En
une semaine, j'ai vu deux films totalement différents sur le même
sujet. Room, regard irlandais sur les Etats-Unis, film à
Oscar et aujourd'hui 10 Cloverfield Lane, aimable série B
produite par mon chouchou J.J. Abrams, premier film d'un inconnu Dan
Trachtenberg. Et c'est là que je me rends compte que je n'ai jamais
vu Cloverfield, je suis incapable de dire si ce film-là est
la suite de ce film-ci, son prequel, son prolongement contemporain,
l'un à la ville, l'autre à la campagne.
Le
huis-clos à l'œuvre dans 10 Cloverfield Lane se déroule
dans un bunker enterré sous terre. Trois personnages en quête de
sens. A l'intérieur, Michelle (Mary Elizabeth Winstead), jeune femme
dans la vingtaine. C'est par elle que commence le film, elle quitte
son appartement dans la précipitation, refuse de parler à son mec
qui l'appelle. Et bim, elle percute une autre bagnole, elle quitte la
chaussée et sa voiture se retrouve dix mètres plus bas, renversée.
Quand
elle se réveille, elle est allongée sur un matelas, un perfusion
dans le bras, la jambe droite plâtrée mais enchaînée au mur. Elle
parvient à attraper son portable, pas de chance, pas de réseau.
Elle, comme le spectateur, ignore qu'elle est sous terre. C'est John
Goodman qui ouvre la porte en fer, tel un maton de prison, pour lui
dire qu'il l'a sauvée, qu'il l'a soignée et qu'elle devrait être
bien reconnaissante. Et qu'en haut, tout est détruit, tout le monde
est mort.
John
Goodman c'est l'ogre du film. Physiquement, il n'a jamais semblé
autant occuper le cadre, surtout qu'il se déplace dans des pièces
minuscules remplies de bibelots (le salon) ou de nourriture (le
couloir).

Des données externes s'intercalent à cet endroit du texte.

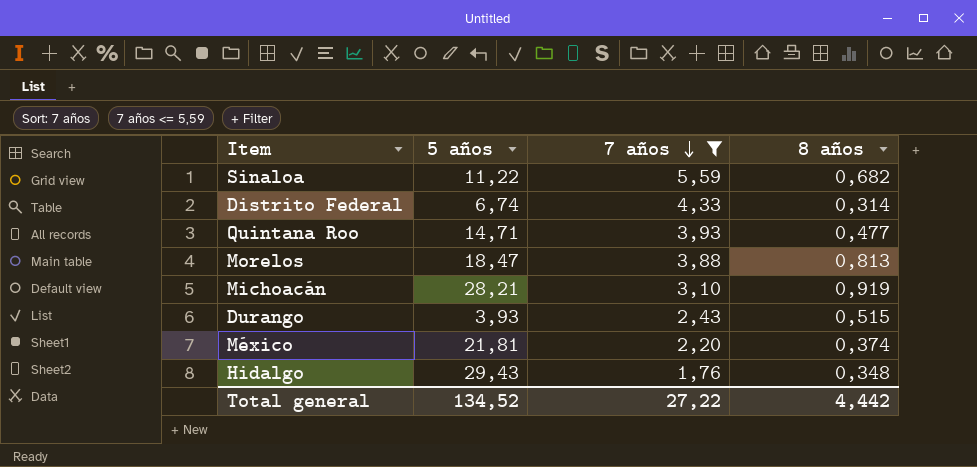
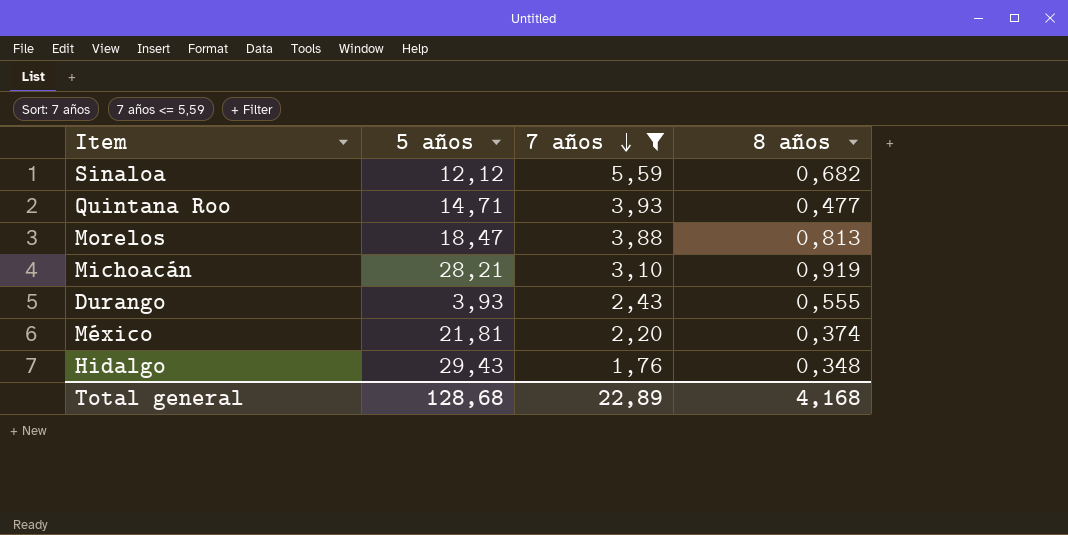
row Distrito Federal: 6,74 | 4,33 | 0,314 -> none
Sinaloa | 5 años: 11,22 -> 12,12
Durango | 8 años: 0,515 -> 0,555
Total general | 5 años: 134,52 -> 128,68
Total general | 7 años: 27,22 -> 22,89
Total general | 8 años: 4,442 -> 4,168

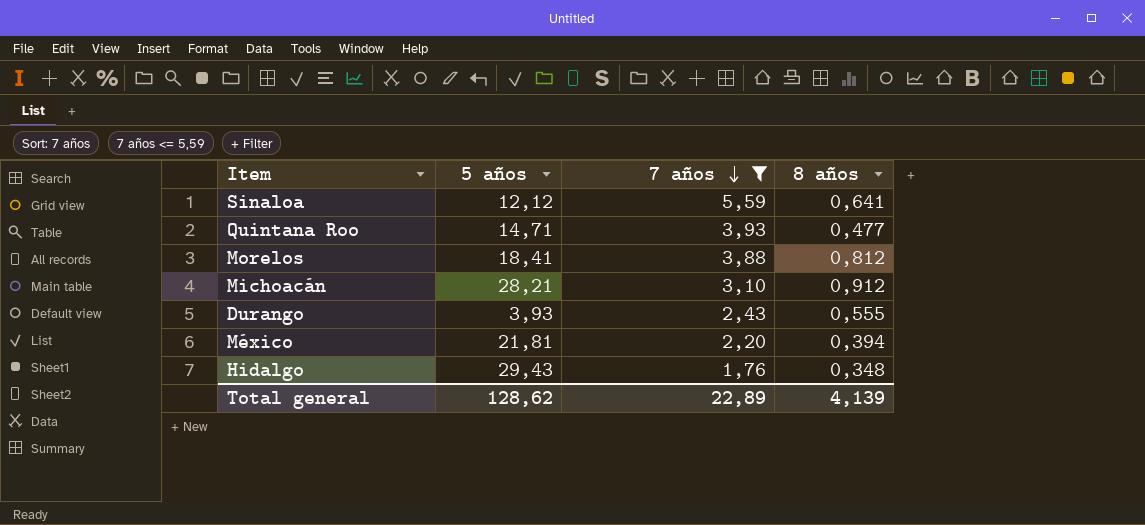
Sinaloa | 8 años: 0,682 -> 0,641
Morelos | 5 años: 18,47 -> 18,41
Morelos | 8 años: 0,813 -> 0,812
Michoacán | 8 años: 0,919 -> 0,912
México | 8 años: 0,374 -> 0,394
Total general | 5 años: 128,68 -> 128,62
Total general | 8 años: 4,168 -> 4,139

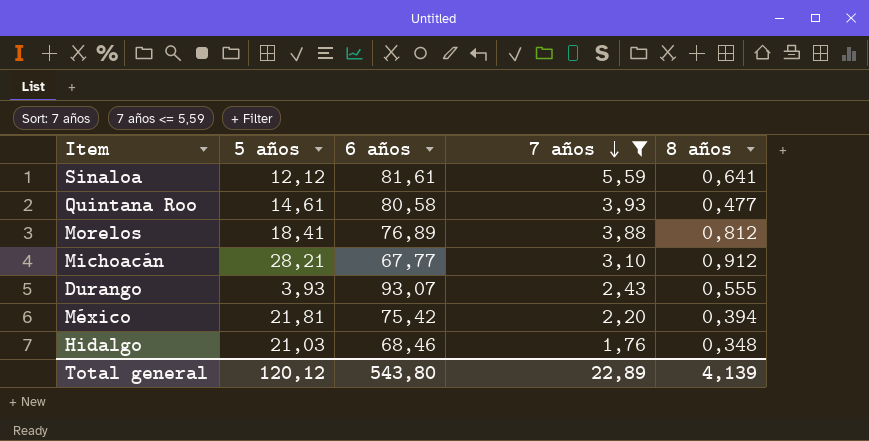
column 6 años | position: none -> 3
Quintana Roo | 5 años: 14,71 -> 14,61
Hidalgo | 5 años: 29,43 -> 21,03
Total general | 5 años: 128,62 -> 120,12

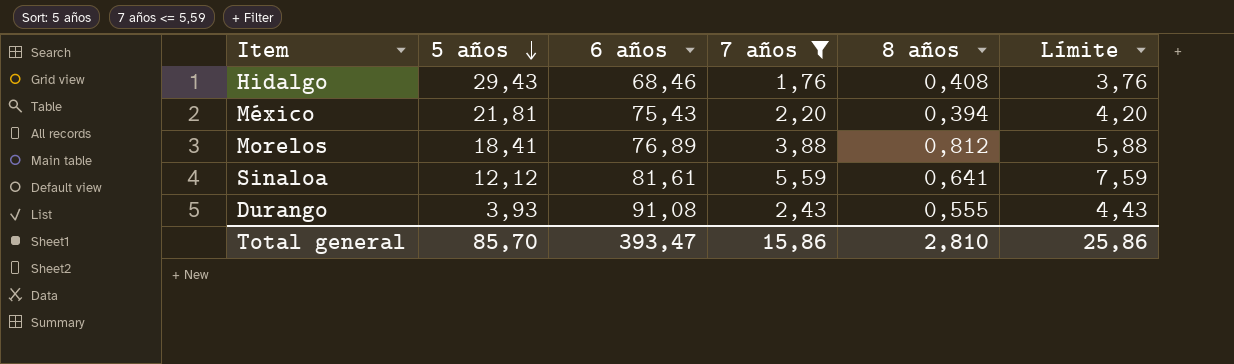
row order: 7 años descending -> 5 años descending
column Límite | formula: none -> [7 años] + 2
row Quintana Roo: 14,61 | 80,58 | 3,93 | 0,477 -> none
row Michoacán: 28,21 | 67,77 | 3,10 | 0,912 -> none
Hidalgo | 5 años: 21,03 -> 29,43
Hidalgo | 8 años: 0,348 -> 0,408
México | 6 años: 75,42 -> 75,43
Durango | 6 años: 93,07 -> 91,08
Total general | 5 años: 120,12 -> 85,70
Total general | 6 años: 543,80 -> 393,47
Total general | 7 años: 22,89 -> 15,86
Total general | 8 años: 4,139 -> 2,810

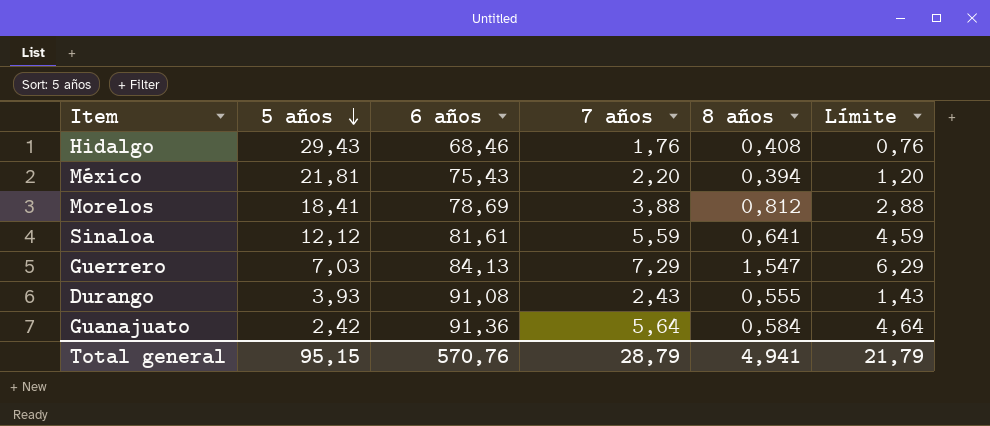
filter: 7 años <= 5,59 -> none
column Límite | formula: [7 años] + 2 -> [7 años] - 1
Morelos | 6 años: 76,89 -> 78,69
Total general | 5 años: 85,70 -> 95,15
Total general | 6 años: 393,47 -> 570,76
Total general | 7 años: 15,86 -> 28,79
Total general | 8 años: 2,810 -> 4,941
Total general | Límite: 25,86 -> 21,79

Seule la pièce où vit Michelle est dénudée, sans
meubles, sans objet. Son visage devient inquiétant, d'autant
qu'Howard, le nom de son personnage, est avare de renseignements,
qu'il révèle avec un sens consommé du suspense, qu'il raconte sans
doute n'importe quoi.
Dans
un recoin, derrière un étagère pleine de boites de conserve,
Emmett (John Gallagher Jr.) va faire le lien entre Michelle et
Howard, c'est une courroie de transmission. Il sait des choses sur ce
qu'il c'est passé au dessus, il accepte bien volontiers de donner à
Michelle des infos pour corroborer les affirmations d'Howard.
Miracle, le film évite le pire des écueils : celle d'une
romance entre Michelle et l'un de ces deux hommes, sans pour autant
rejeter l'idée d'une perversion d'Howard.
Le
film balance de rares informations sur l'ogre (sa fille), des indices
sont distillés (une photo, une boucle d'oreille, un bruit de
l'extérieur), des théories (du complot) sont élaborées par Howard
que la paranoïa de Michelle ont du mal à gober, comme autant de
possibilités de bifurcation du récit, sur le mode Smoking No
Smoking. L'idée que toutes les cinq minutes un twist vient
relancer et anéantir tout ce que l'on avait vu jusque là me plaît
beaucoup.
L'alternance
entre les simples moments de comédie et les menaces monstrueuses
d'Howard est la clé du suspense. Les jeux de société et les
puzzles que font, un temps, le trio quand cette vie semble devoir
durer une éternité est vite anéantie quand une panne d'aération
survient. 10 Cloverfield Lane ne révolutionne rien, mais sa
modestie et son rétrécissement scénaristique sont bien plus
intéressants que l'inflation narrative de pas mal de films récents.